With a decade-extended record of innovation, indie is at the forefront of numerous disruptive automotive megatrends spanning ADAS/Autonomous, Connectivity, Person Experience and Auto Electrification. The Company’s ideal-in-class, combined signal system-on-a-chip (SoC) methods are presently on 12 Tier 1 authorized seller lists, contributing to a strategic backlog place of extra than $2 billion, as formerly disclosed, which indie defines as projected revenues centered on current contracts, style and pricing phrases and historic output developments. According to IHS, the Company’s automotive semiconductor portfolio presently addresses a $16 billion market place, which is anticipated to exceed $38 billion by 2025 pushed by potent desire for silicon and application content material in cars.
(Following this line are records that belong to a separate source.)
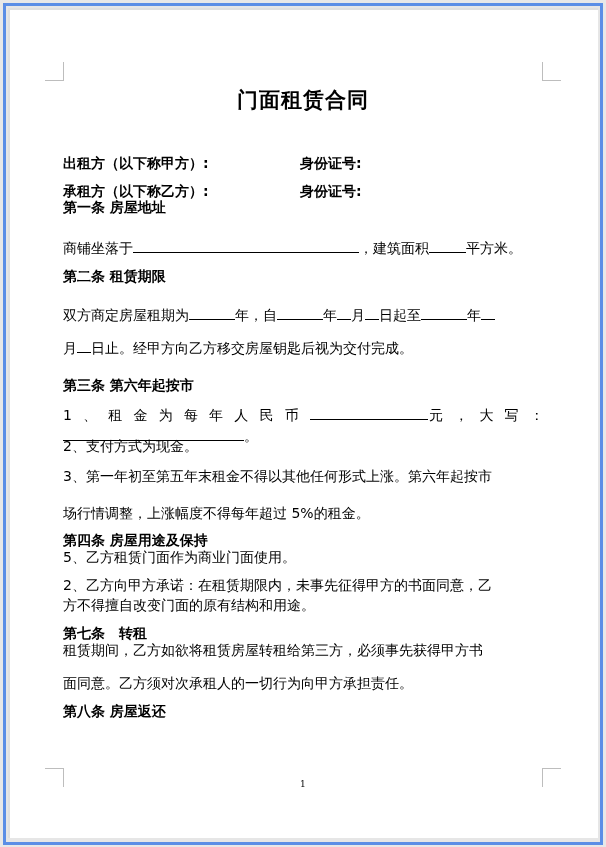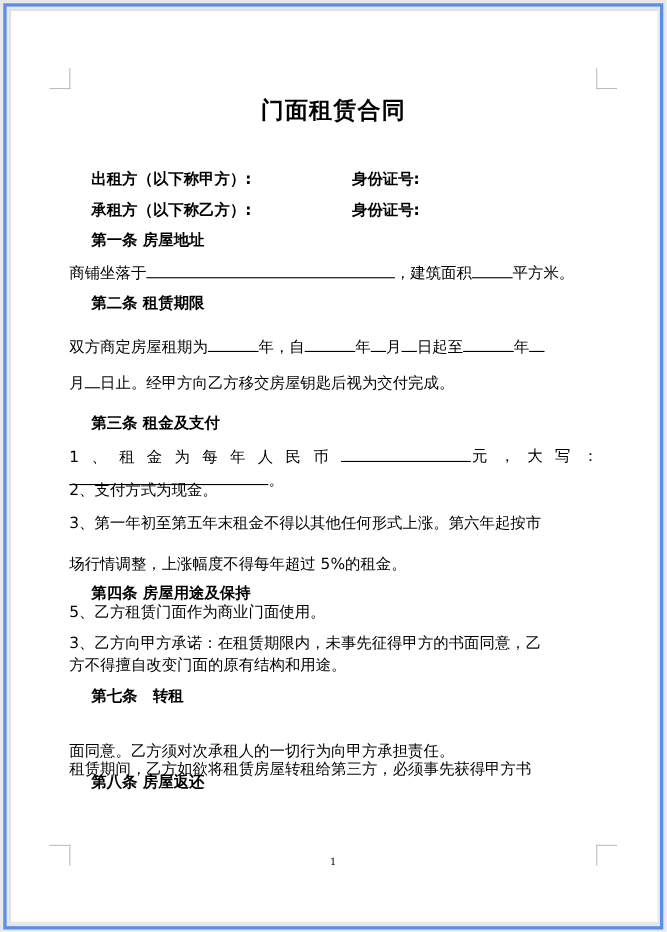"出租方（以下称甲方）:" .b { margin-left: 20px -> none }
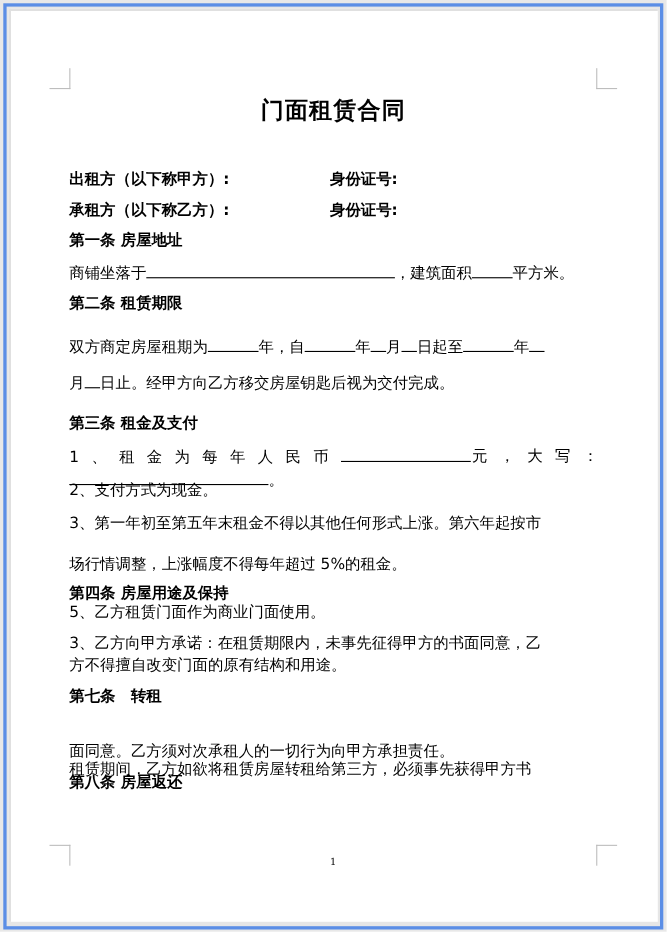"第一条 房屋地址" div.ln { top: 211px -> 199px }
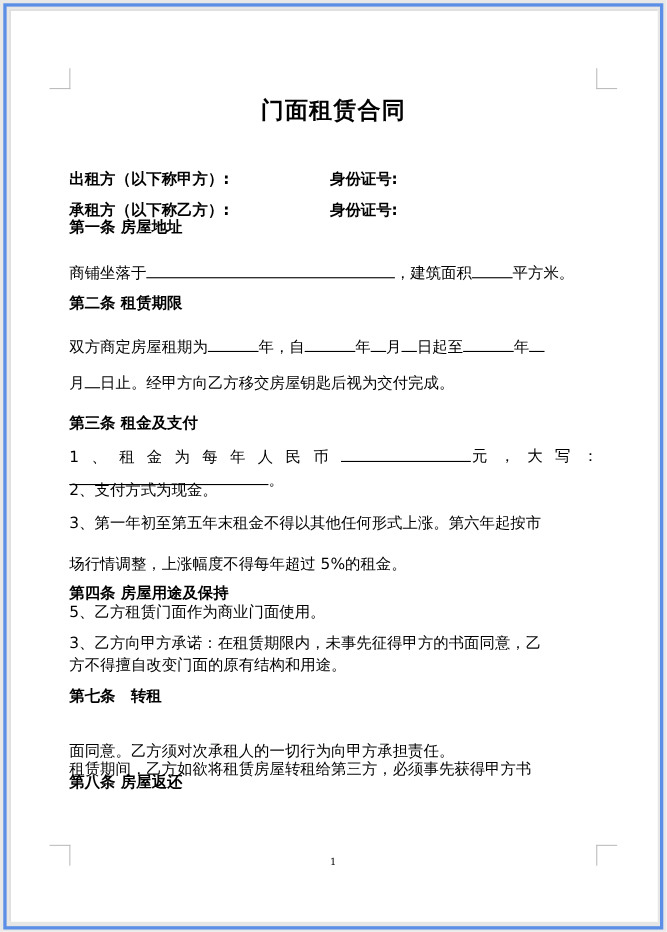"第三条 租金及支付" div.ln { text: 租金及支付 -> 第六年起按市 }
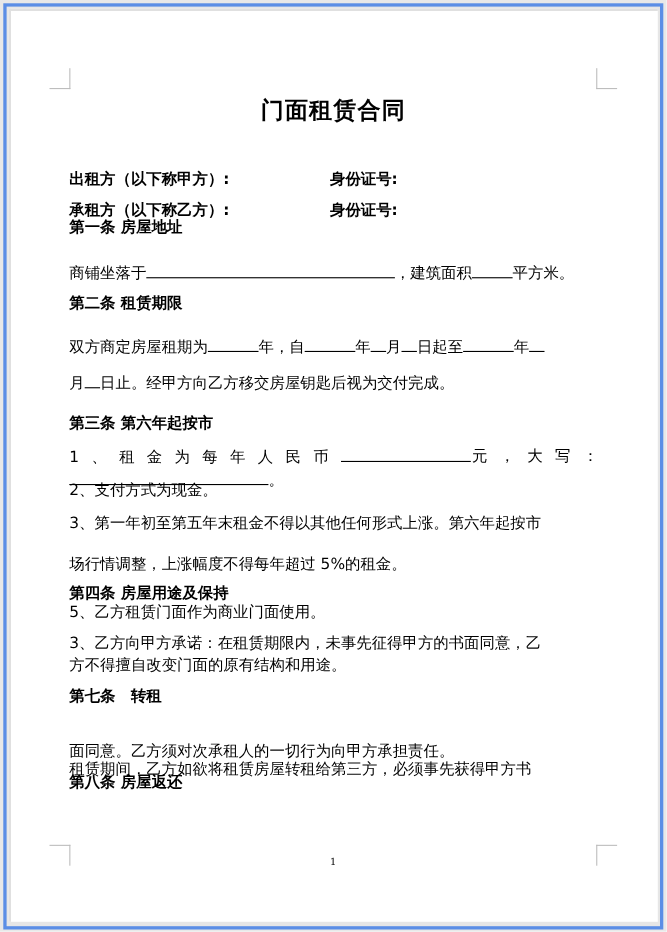"3、乙方向甲方承诺：在租赁期限内，未事先征得甲方的书面同意，乙" div.ln { text: 3 -> 2 }
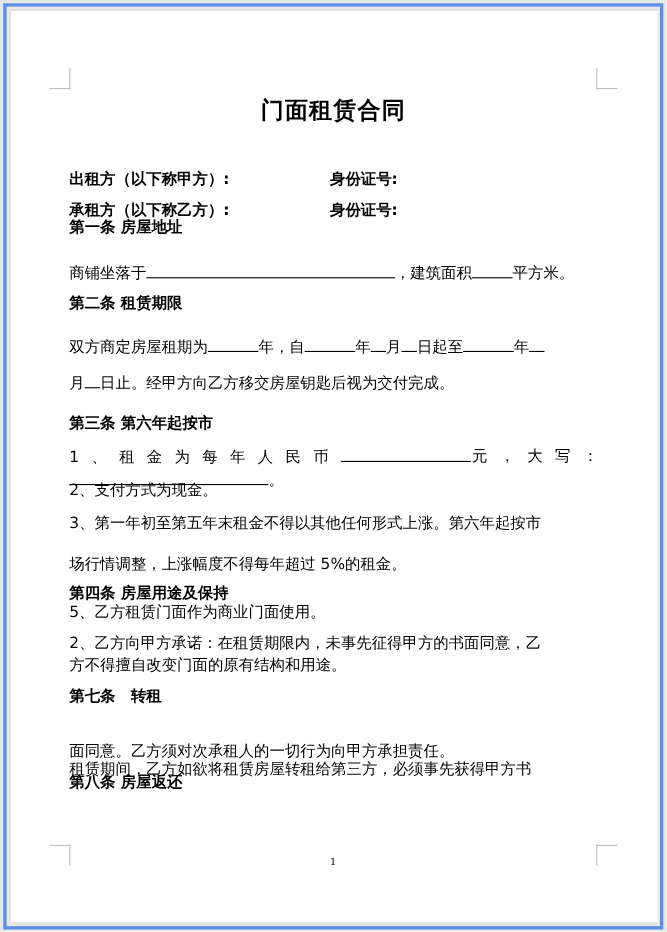"租赁期间，乙方如欲将租赁房屋转租给第三方，必须事先获得甲方书" div.ln { top: 692px -> 642px }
“Reaction to our merger announcement has been overwhelmingly favourable amongst our existing shoppers, new associates and world wide staff foundation,” reported Donald McClymont, indie’s co-founder, chairman and main government officer. “Strengthening visibility and pent-up desire in the recent quarter is location the stage for demonstrable market place outperformance this year. From a for a longer period-expression perspective, the present supply lack throughout the automotive semiconductor sector is underscoring the will need for an added vendor with scale who fulfills all vital excellent requirements. indie is especially perfectly positioned to capitalize on this huge strategic current market opportunity, especially just after the completion of our planned merger with Thunder Bridge. To that finish, we search forward to providing updates on our closing routines above the coming weeks.”
About indie
indie is empowering the Autotech revolution with following era automotive semiconductors and application platforms. We emphasis on edge sensors for State-of-the-art Driver Help Methods including LiDAR, connected vehicle, user working experience and electrification programs. These technologies stand for the main underpinnings of equally electric and autonomous motor vehicles, even though the state-of-the-art person interfaces completely transform the in-cabin working experience to mirror and seamlessly hook up to the cellular platforms we depend on each and every working day. We are an authorized vendor to Tier 1 companions and our options can be uncovered in marquee automotive OEMs all-around the planet. Headquartered in Aliso Viejo, CA, indie has style and design centers and sales offices in Austin, TX Boston, MA Detroit, MI San Francisco and San Jose, CA Budapest, Hungary Dresden, Germany Edinburgh, Scotland and different spots during China.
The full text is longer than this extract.